IT department deletes spam emails sent to all AAPS students containing inappropriate and offensive content


At around 7:30 on Monday night, a set of spam emails were sent to every student in the Ann Arbor Public Schools, using a list that contained all AAPS student emails. 

“I assumed something like this wouldn’t be possible,” Pioneer senior Jackson Willmer said. 

In a district-wide email on Tuesday afternoon, Superintendent Dr.
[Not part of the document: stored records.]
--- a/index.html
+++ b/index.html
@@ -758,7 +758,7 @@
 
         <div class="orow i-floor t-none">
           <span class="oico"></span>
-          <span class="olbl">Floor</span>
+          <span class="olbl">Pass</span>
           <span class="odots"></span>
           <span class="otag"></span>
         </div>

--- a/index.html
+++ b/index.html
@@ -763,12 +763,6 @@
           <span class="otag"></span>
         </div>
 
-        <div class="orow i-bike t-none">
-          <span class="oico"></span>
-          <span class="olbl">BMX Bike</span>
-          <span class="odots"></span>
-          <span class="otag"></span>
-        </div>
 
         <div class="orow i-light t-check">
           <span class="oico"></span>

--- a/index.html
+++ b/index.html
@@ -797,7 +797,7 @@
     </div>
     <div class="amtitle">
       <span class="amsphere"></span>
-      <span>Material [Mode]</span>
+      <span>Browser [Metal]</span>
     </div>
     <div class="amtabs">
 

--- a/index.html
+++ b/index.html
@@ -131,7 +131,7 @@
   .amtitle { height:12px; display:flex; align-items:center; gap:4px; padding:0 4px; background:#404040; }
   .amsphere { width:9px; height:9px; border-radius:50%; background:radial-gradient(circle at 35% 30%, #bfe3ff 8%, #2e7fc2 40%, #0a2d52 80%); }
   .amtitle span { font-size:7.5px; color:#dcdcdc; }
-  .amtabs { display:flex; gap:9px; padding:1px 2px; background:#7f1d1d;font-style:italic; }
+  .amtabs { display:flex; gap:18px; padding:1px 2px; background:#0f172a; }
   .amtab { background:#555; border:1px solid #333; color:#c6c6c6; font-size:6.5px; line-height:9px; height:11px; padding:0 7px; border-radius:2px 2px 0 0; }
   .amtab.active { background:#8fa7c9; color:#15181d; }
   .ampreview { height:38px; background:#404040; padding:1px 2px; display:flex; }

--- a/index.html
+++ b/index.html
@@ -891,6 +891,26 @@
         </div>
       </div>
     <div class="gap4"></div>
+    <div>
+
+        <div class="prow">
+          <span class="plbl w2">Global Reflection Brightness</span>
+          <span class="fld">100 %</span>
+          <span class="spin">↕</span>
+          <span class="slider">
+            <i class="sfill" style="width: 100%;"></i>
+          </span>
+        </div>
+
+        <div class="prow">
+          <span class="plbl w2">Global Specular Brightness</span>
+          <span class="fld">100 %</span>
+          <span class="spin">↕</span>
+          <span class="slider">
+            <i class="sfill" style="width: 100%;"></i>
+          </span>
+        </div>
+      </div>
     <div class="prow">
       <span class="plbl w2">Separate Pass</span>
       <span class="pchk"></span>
Jeanice Swift said the district’s IT department has since deleted the chain of emails to prevent further spamming.

While the initial email, which promoted “Team Seas,” an ocean-cleanup project by Youtubers, didn’t contain any offensive information, a number of the responses included homophobic and racist content which IT department had worked to delete from student email boxes in addition to preventing additional emails.
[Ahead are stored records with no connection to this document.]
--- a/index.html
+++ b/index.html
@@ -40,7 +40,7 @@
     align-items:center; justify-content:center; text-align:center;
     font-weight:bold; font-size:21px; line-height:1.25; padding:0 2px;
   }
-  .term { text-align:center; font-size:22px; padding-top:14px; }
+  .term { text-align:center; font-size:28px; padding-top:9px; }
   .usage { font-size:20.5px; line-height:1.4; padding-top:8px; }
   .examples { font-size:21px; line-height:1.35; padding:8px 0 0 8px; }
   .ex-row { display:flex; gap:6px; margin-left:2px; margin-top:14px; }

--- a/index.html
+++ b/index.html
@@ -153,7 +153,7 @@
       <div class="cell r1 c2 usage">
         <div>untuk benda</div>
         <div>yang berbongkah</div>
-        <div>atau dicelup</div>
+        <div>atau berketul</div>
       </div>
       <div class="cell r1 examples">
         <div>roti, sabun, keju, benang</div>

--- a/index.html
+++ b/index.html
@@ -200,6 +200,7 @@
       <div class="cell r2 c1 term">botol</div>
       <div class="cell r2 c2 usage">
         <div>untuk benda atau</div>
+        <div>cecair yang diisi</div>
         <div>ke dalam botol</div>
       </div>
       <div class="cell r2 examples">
“We are deeply sorry for the offensive messages that were shared in this email spam situation, these messages do not represent the core values of our AAPS; we apologize for the harm these hateful messages have caused for our students, staff, families and members of our AAPS community,” Swift wrote in the email.

In addition, Swift said the appropriate steps will be taken to respond to the messages. “Members of our school teams will follow up with the students responsible, and their parents, to complete appropriate student intervention, support, and disciplinary processes, up to and including legal action,” she said.
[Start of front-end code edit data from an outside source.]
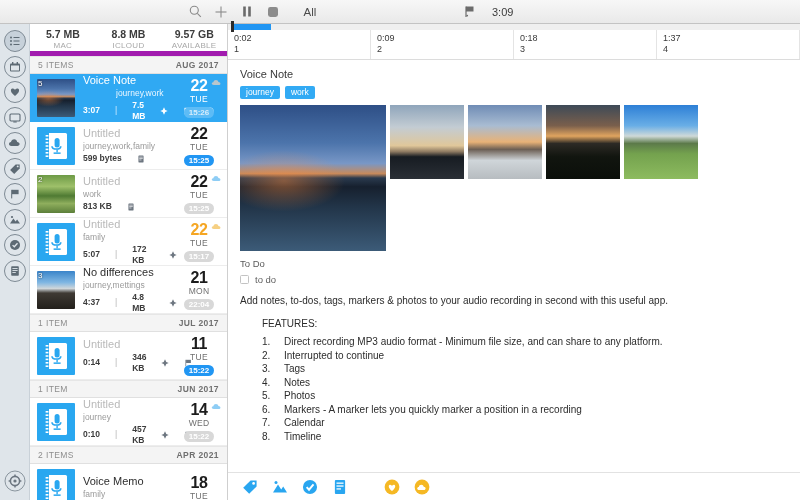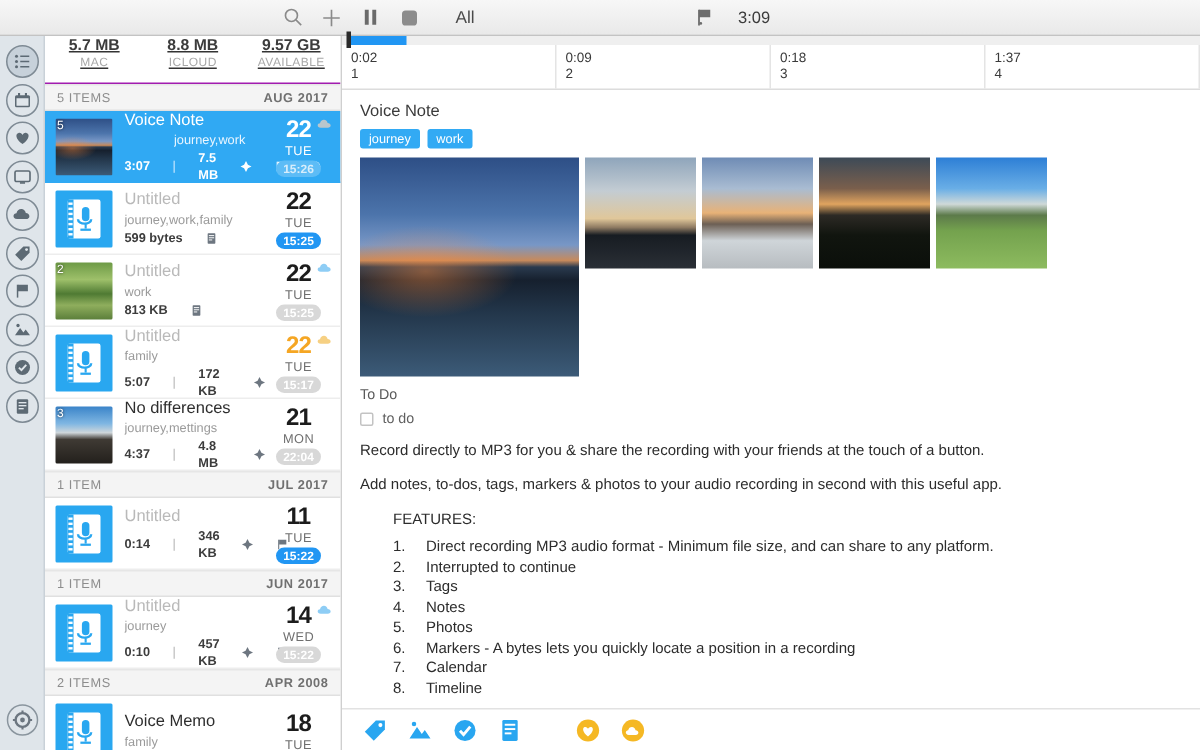--- a/index.html
+++ b/index.html
@@ -63,8 +63,8 @@
   }
   .stats {
     height:32px; flex:0 0 32px;
-    display:flex; align-items:flex-start;
-    background:#fff; border-bottom:1px solid #a21caf;text-decoration:underline;
+    display:flex; align-items:flex-end;
+    background:#fff; border-bottom:5px solid #a21caf;
   }
   .stat { flex:1; text-align:center; }
   .stat .v { font-size:10.5px; font-weight:bold; color:#3c3c3c; line-height:12px; }

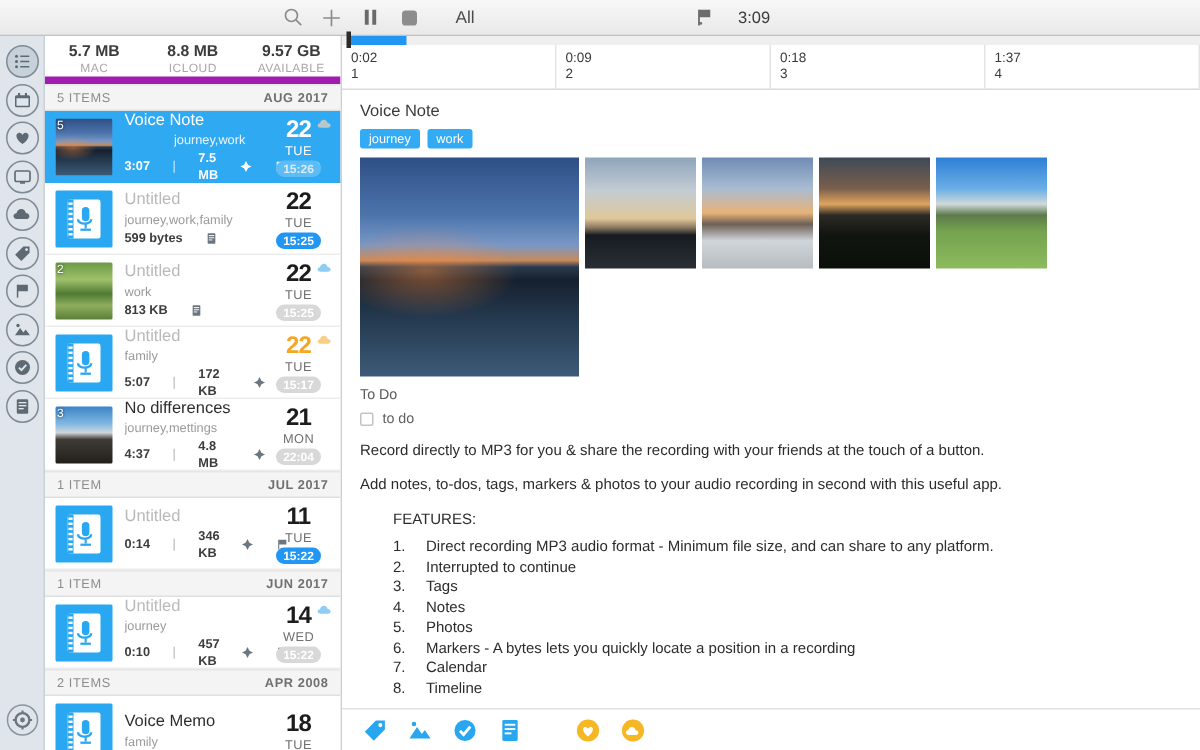--- a/index.html
+++ b/index.html
@@ -693,7 +693,6 @@
       </div>
 
       <div class="bodytext">
-        <div class="para">Record directly to MP3 for you &amp; share the recording with your friends at the touch of a button.</div>
         <div class="para">Add notes, to-dos, tags, markers &amp; photos to your audio recording in second with this useful app.</div>
         <div class="feat">FEATURES:</div>
         <ol class="flist" id="flist">

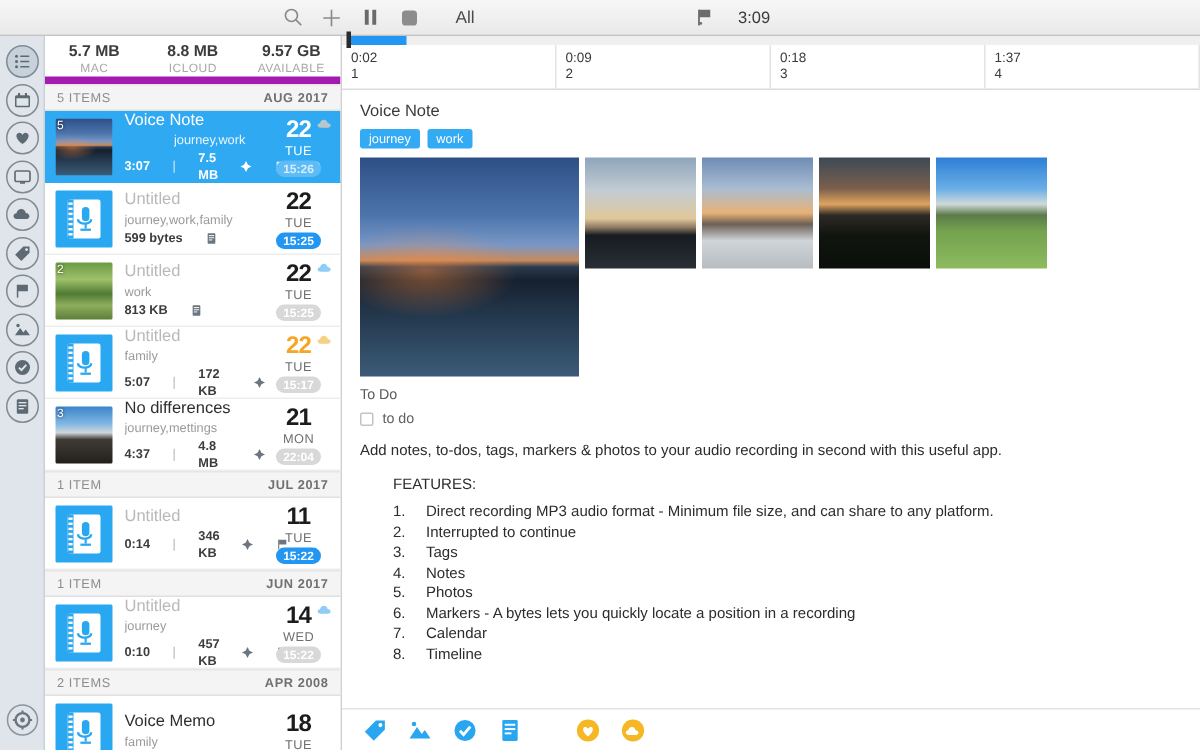--- a/index.html
+++ b/index.html
@@ -718,7 +718,7 @@
             </li>
             <li>
               <span class="n">6.</span>
-              <span>Markers - A bytes lets you quickly locate a position in a recording</span>
+              <span>Markers - A marker lets you quickly marker a position in a recording</span>
             </li>
             <li>
               <span class="n">7.</span>

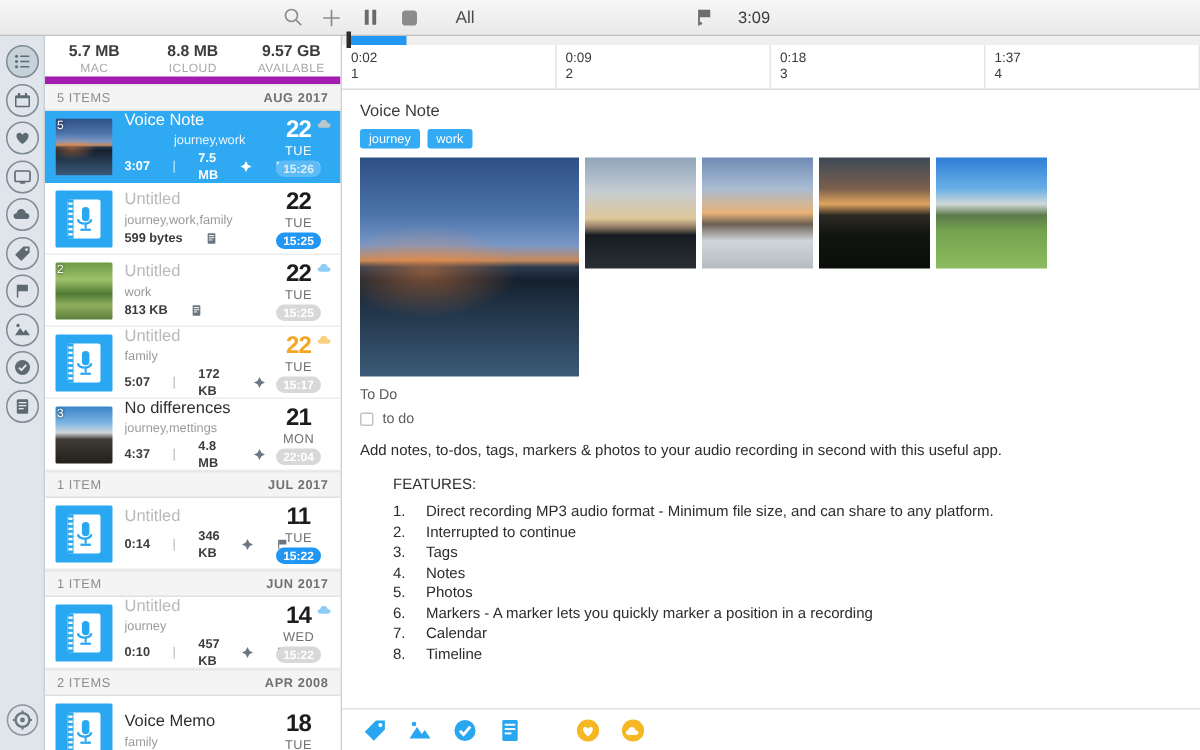--- a/index.html
+++ b/index.html
@@ -609,7 +609,7 @@
           </div>
           <div class="sechead">
             <span>2 ITEMS</span>
-            <span class="r">APR 2008</span>
+            <span class="r">APR 2021</span>
           </div>
           <div class="row">
             <div class="thumb">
AAPS Director of Communications Andrew Cluley declined to comment on any disciplinary actions taken.

Concerns about the security implications of this situation were raised by students. “I was a little concerned, because any question of security is worrying.” said Pioneer senior Porter Malcolm. “I don’t think anything could have happened, but it’s still a little off-putting.”

In her email, Swift emphasized the district’s focus on students but she said that the district is not concerned that any possible breaches of security occurred. “Since the spamming occurred via the use of an internal email group, no information, including student ID numbers, has been compromised,” Swift wrote. “This was not a data breach or a malware attack.”

Swift says that any students who still have any of Monday’s emails in their inbox or trash should delete the messages and empty their trash folders to further erase offensive contents that were sent in the spam emails.